After he was elected, but before he was sworn in to office, Bruce Rauner repeatedly lambasted Gov. Pat Quinn and the legislative Democrats for passing a “booby trap” budget that was about to blow up in the state’s collective face.
Rauner was absolutely right. Last year’s budget was irresponsible and didn’t deal with the reality of the expiring income tax hike. As a result, the state’s budget is in a terribly deep hole right now.
But did Gov. Rauner really make all the “tough choices” necessary to get us out of that hole during his budget address as he promised? Well, he sure proposed a lot of cuts. But he planted at least one major booby trap himself.
As you may already know, Rauner proposed a pension reform plan that he says would save at least $2.2 billion in the first year.
Set aside the fact that both Rep. Elaine Nekritz and Sen. Daniel Biss, who both worked very hard on the Legislature’s pension reform law, cannot fathom how Rauner’s proposal to move every state employee and public school teacher into the lower-cost “Tier Two” pension plan on July 1 will actually save that much money in the first year, or “immediately” knock $25 billion off the state’s massive unfunded liability. Let’s just take him at his word on this one, as supremely difficult as that likely is.
The problem with the plan is that he’s counting on that $2.2 billion “savings” to help balance the budget next fiscal year. All those who believe that a judge won’t almost immediately stop the plan’s implementation, as another judge did to the last pension reform law, please raise their hands.
I didn’t think so.
There is no way on God’s green Earth that the state can rely on that $2.2 billion savings next fiscal year. It’s a complete and utter fantasy, which makes this yet another dishonest budget.
House Speaker Michael Madigan called the idea “reckless” after the governor’s budget address.
Madigan’s right, but his counterproposal wasn’t a solution, either.
Madigan resurrected the idea of a 3 percentage point tax on personal income above a million dollars. But, at most, Madigan’s proposal would only raise a billion dollars a year. The deficit is nine times that amount.
And then there’s the problem of implementation. Madigan’s spokesman reaffirmed that the proposal can’t be put into place without first winning the approval of voters via a constitutional amendment referendum. But that can’t be done for almost two years. The idea has zero worth for next fiscal year’s budget, which begins on July 1.
OK, back to Rauner. During and after the campaign, Rauner said Quinn and the Democrats had constantly “kicked the can” down the road. Again, he was right. This fiscal year’s budget plan moved spending off budget, which created gigantic holes in next fiscal year’s budget.
But Rauner did the exact same thing last week with employee group health insurance. The state’s backlog is about a billion dollars. Some providers aren’t being paid for a year.

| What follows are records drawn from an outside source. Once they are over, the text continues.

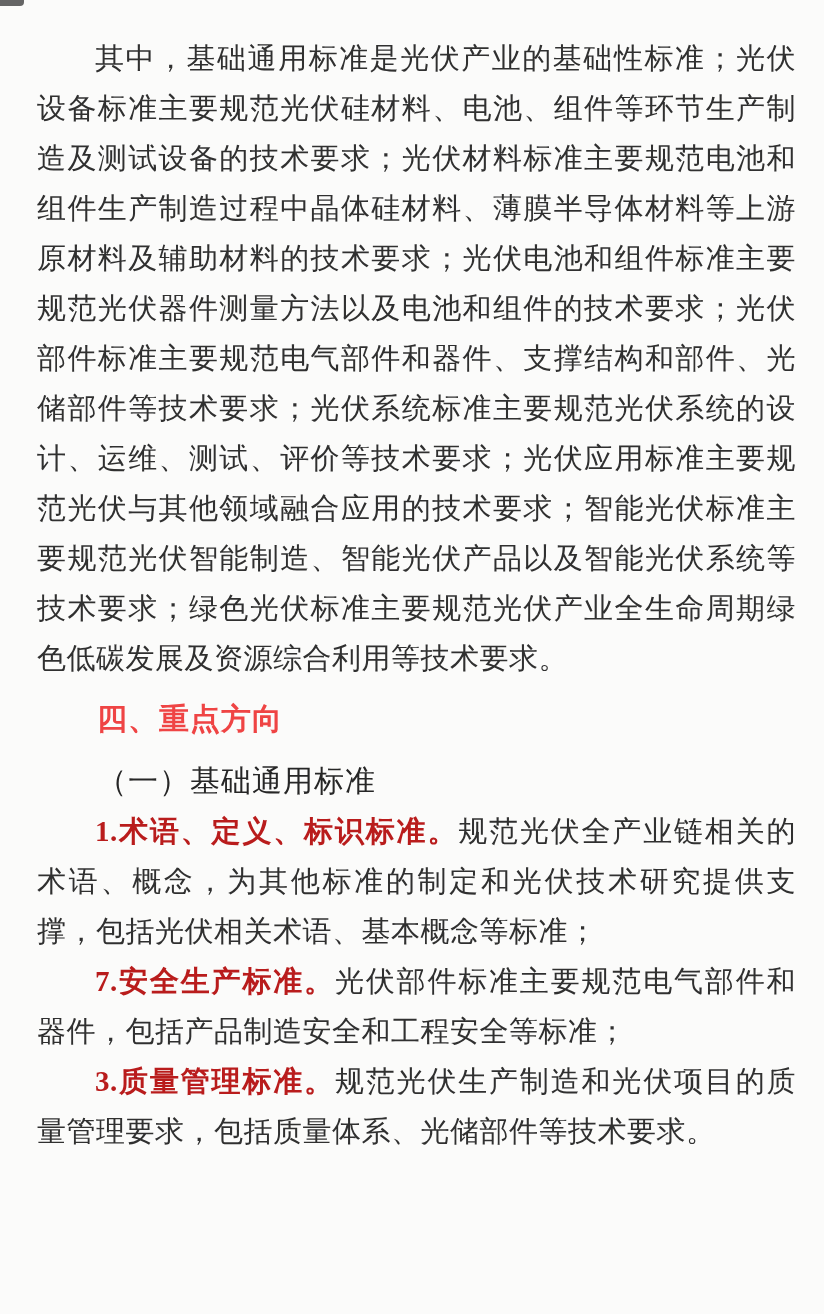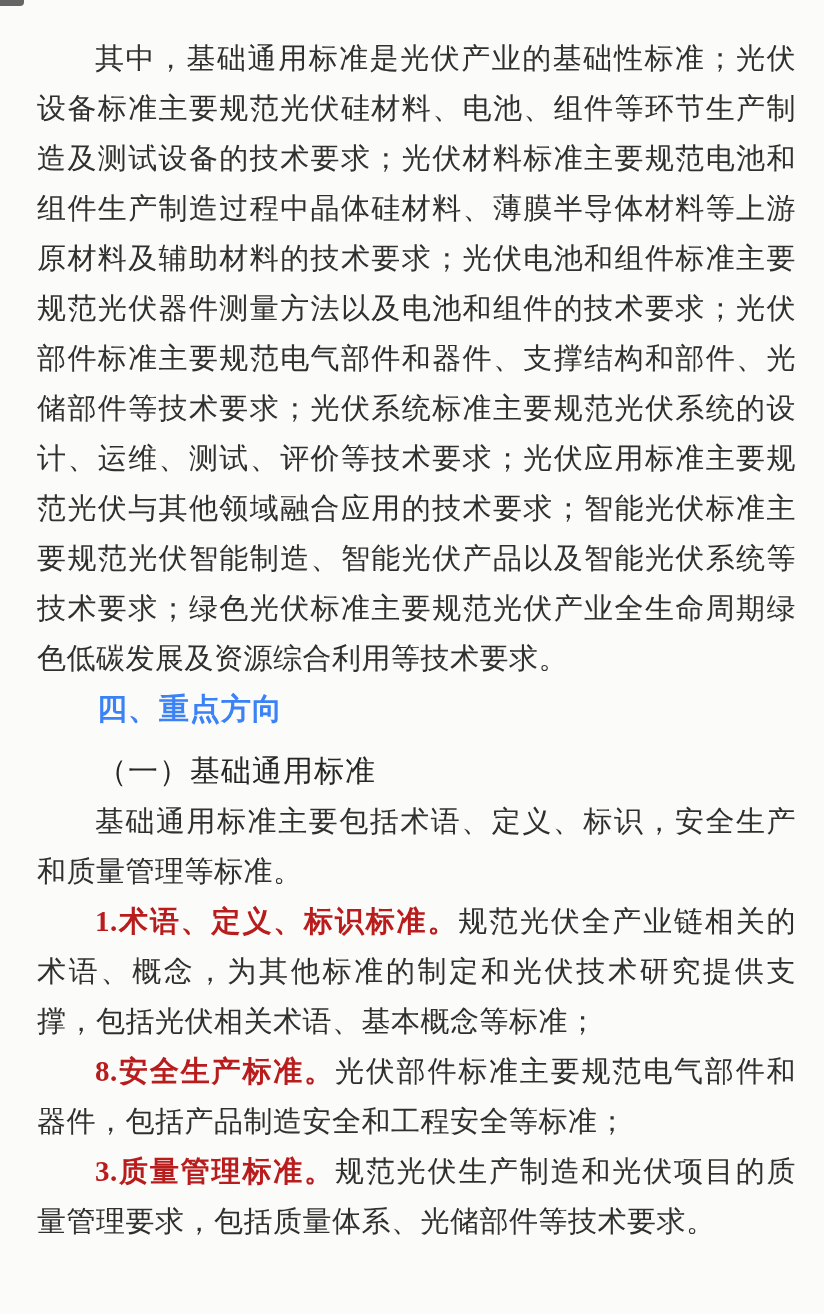--- a/index.html
+++ b/index.html
@@ -42,11 +42,11 @@
     letter-spacing: 0.5px;
   }
   .heading {
-    margin: 1px 0 0 0;
+    margin: 11px 0 0 0;
     font-size: 30px;
     line-height: 50px;
     font-weight: bold;
-    color: #3b82f6;
+    color: #ef4444;
     text-indent: 2em;
     font-family: "Liberation Sans", "DejaVu Sans", sans-serif;
     letter-spacing: 1px;

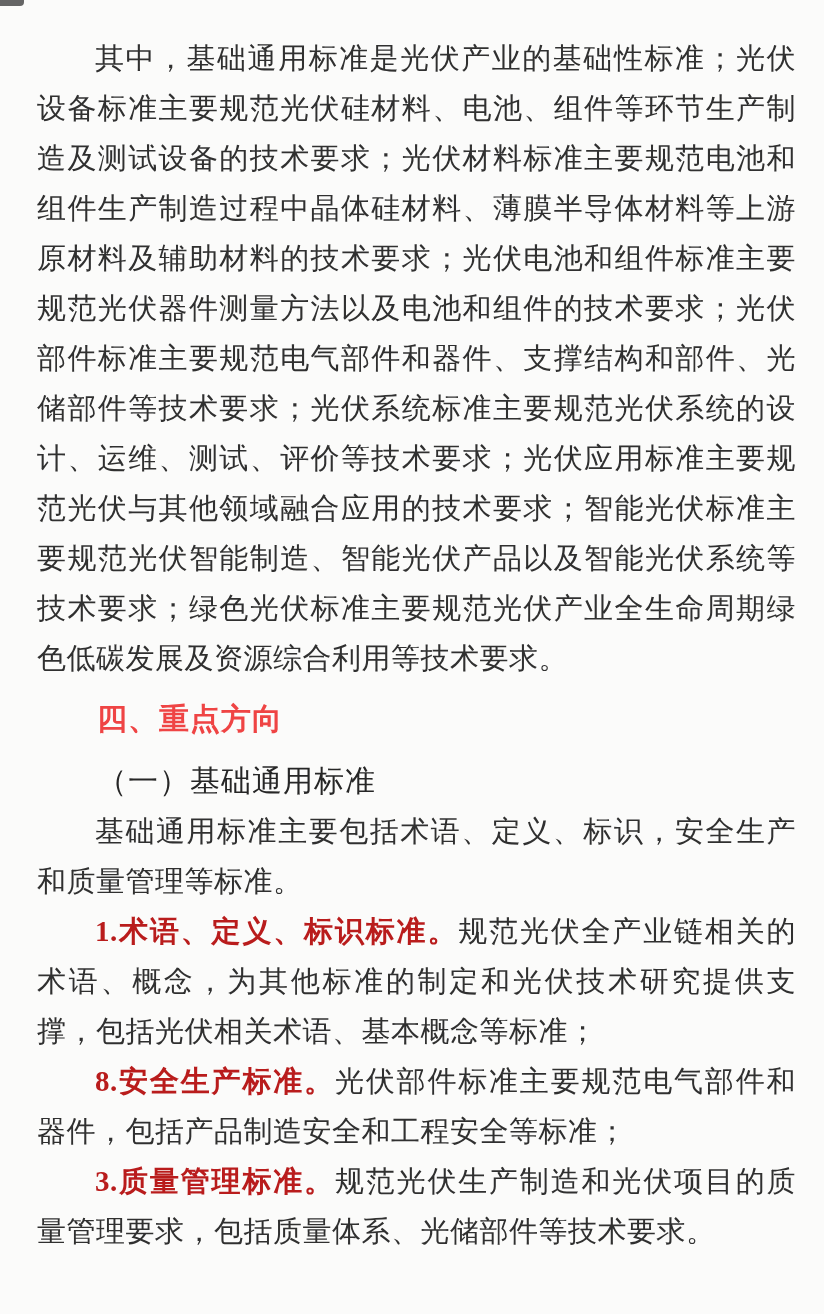--- a/index.html
+++ b/index.html
@@ -79,7 +79,6 @@
 
     <h3 class="subheading">（一）基础通用标准</h3>
 
-    <p class="para">基础通用标准主要包括术语、定义、标识，安全生产和质量管理等标准。</p>
 
     <p class="para"><span class="item-label">1.术语、定义、标识标准。</span><span>规范光伏全产业链相关的术语、概念，为其他标准的制定和光伏技术研究提供支撑，包括光伏相关术语、基本概念等标准；</span></p>
 

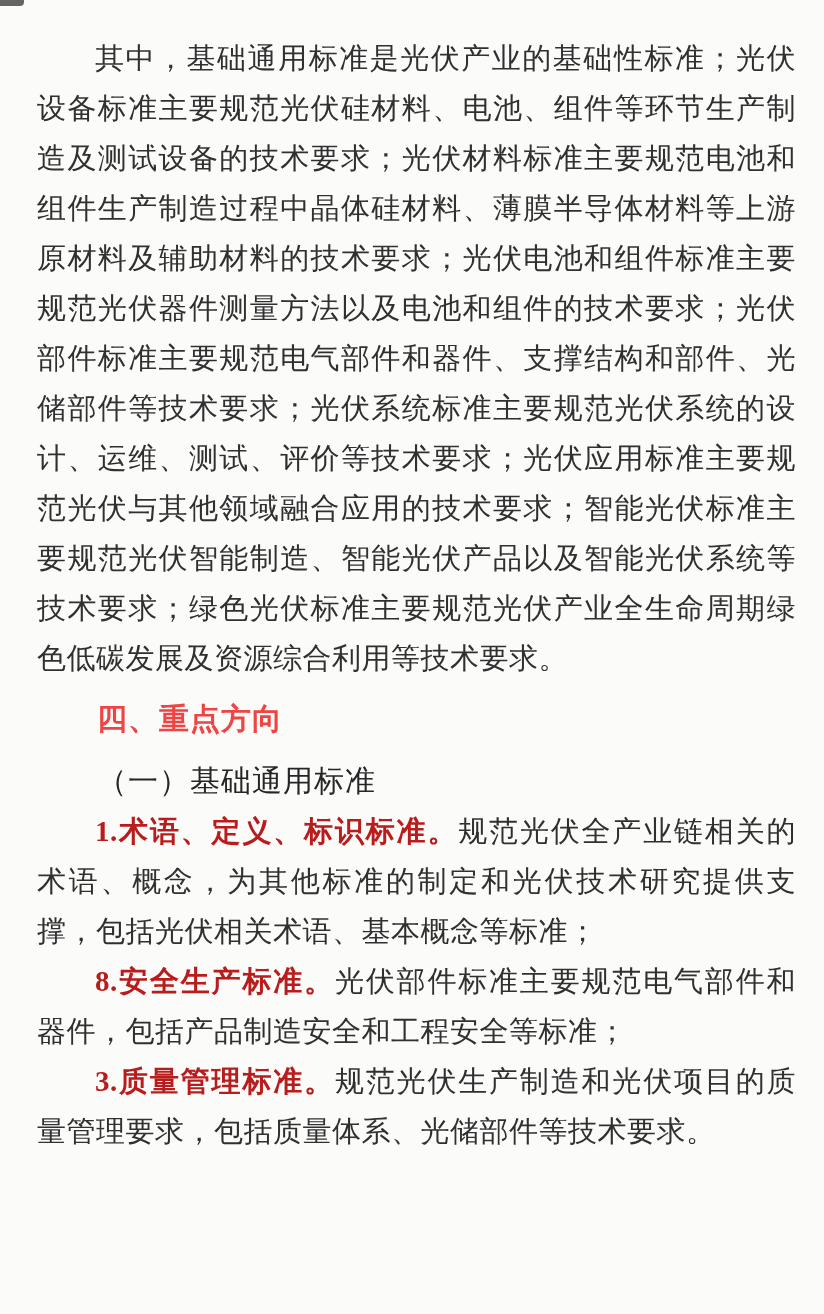--- a/index.html
+++ b/index.html
@@ -82,7 +82,7 @@
 
     <p class="para"><span class="item-label">1.术语、定义、标识标准。</span><span>规范光伏全产业链相关的术语、概念，为其他标准的制定和光伏技术研究提供支撑，包括光伏相关术语、基本概念等标准；</span></p>
 
-    <p class="para"><span class="item-label">8.安全生产标准。</span><span>光伏部件标准主要规范电气部件和器件，包括产品制造安全和工程安全等标准；</span></p>
+    <p class="para"><span class="item-label">7.安全生产标准。</span><span>光伏部件标准主要规范电气部件和器件，包括产品制造安全和工程安全等标准；</span></p>
 
     <p class="para"><span class="item-label">3.质量管理标准。</span><span>规范光伏生产制造和光伏项目的质量管理要求，包括质量体系、光储部件等技术要求。</span></p>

But Rauner would increase that backlog by up to $700 million by cutting the money spent on health insurance next fiscal year and not dealing with projected cost increases. His “savings” are completely illusory.
Ironically enough, the governor visited a Hormel Foods plant the day after delivering his budget address. No word on whether he kicked a can of Spam down the hallway while he was there.
And then there’s the myriad smallish savings he derives from eliminating tiny programs that benefit some of the most vulnerable people in Illinois. Homeless youth services will be eliminated, for example. And at a time when heroin use is skyrocketing, Rauner proposes to cut the state’s treatment program.
The state eliminated Medicaid funding for dental services a few years ago. It was restored when Democrats, with plenty of evidence, claimed the cut was actually leading to higher costs elsewhere in the Medicaid budget. Rauner wants to eliminate it again.
The bottom line here is that no matter whatever else you read or hear, this budget is neither honest nor real.
It’s instead a too-clever-by-half concoction of budgetary magic beans.
After two years of avoiding any sort of detailed questions about his budget plans while on the campaign trail, Rauner basically punted the entire budget to the General Assembly last week. And it’s difficult to have much confidence in those particular folks after how badly they screwed up this year’s budget.